:: THE PROBLEM ::
If an entry holds an image, leave that image out and transcribe everything else exactly.
++++ DATA SUPPLIED ++++
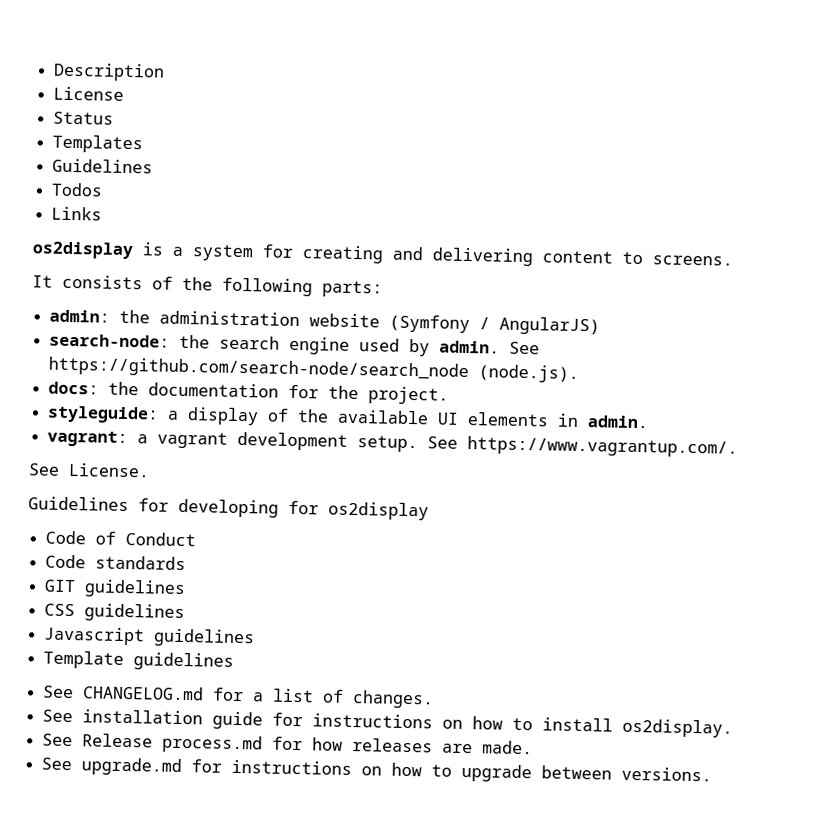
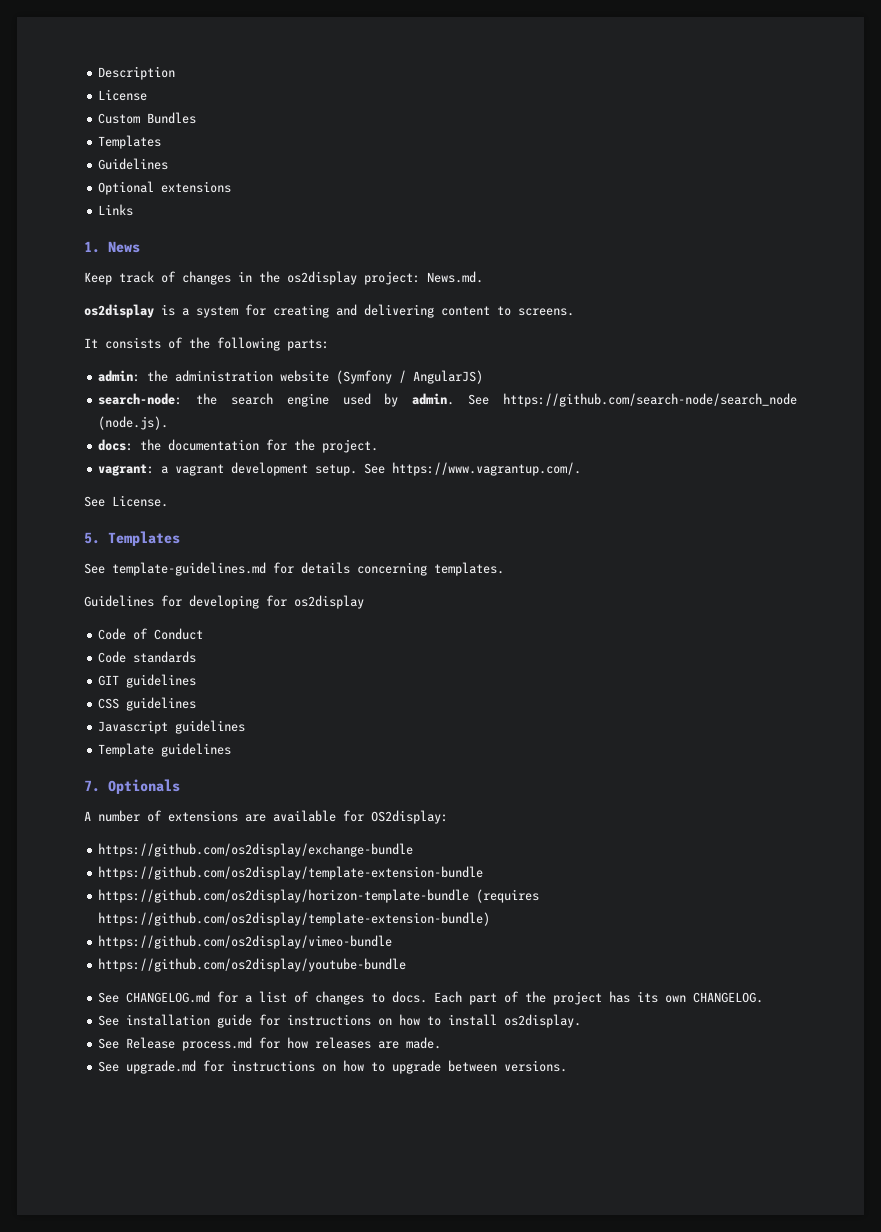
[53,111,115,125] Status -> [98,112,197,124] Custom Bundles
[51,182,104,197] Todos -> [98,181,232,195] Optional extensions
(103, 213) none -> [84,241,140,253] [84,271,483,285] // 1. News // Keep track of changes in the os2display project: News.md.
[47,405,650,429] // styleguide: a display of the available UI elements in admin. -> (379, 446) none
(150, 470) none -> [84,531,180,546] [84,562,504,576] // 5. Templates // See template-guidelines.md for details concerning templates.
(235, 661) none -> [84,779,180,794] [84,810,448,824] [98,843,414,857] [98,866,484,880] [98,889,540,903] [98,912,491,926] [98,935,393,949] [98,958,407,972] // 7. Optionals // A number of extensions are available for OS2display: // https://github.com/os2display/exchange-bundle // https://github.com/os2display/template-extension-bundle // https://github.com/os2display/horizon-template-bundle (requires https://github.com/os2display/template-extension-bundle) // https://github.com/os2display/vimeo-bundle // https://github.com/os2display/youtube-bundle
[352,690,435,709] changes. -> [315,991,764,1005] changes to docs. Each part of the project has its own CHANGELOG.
++++
:: RESULT OF THE TASK ::
[53,111,115,125] Status -> [98,112,197,124] Custom Bundles
[51,182,104,197] Todos -> [98,181,232,195] Optional extensions
(103, 213) none -> [84,241,140,253] [84,271,483,285] // 1. News // Keep track of changes in the os2display project: News.md.
[47,405,650,429] // styleguide: a display of the available UI elements in admin. -> (379, 446) none
(150, 470) none -> [84,531,180,546] [84,562,504,576] // 5. Templates // See template-guidelines.md for details concerning templates.
(235, 661) none -> [84,779,180,794] [84,810,448,824] [98,843,414,857] [98,866,484,880] [98,889,540,903] [98,912,491,926] [98,935,393,949] [98,958,407,972] // 7. Optionals // A number of extensions are available for OS2display: // https://github.com/os2display/exchange-bundle // https://github.com/os2display/template-extension-bundle // https://github.com/os2display/horizon-template-bundle (requires https://github.com/os2display/template-extension-bundle) // https://github.com/os2display/vimeo-bundle // https://github.com/os2display/youtube-bundle
[352,690,435,709] changes. -> [315,991,764,1005] changes to docs. Each part of the project has its own CHANGELOG.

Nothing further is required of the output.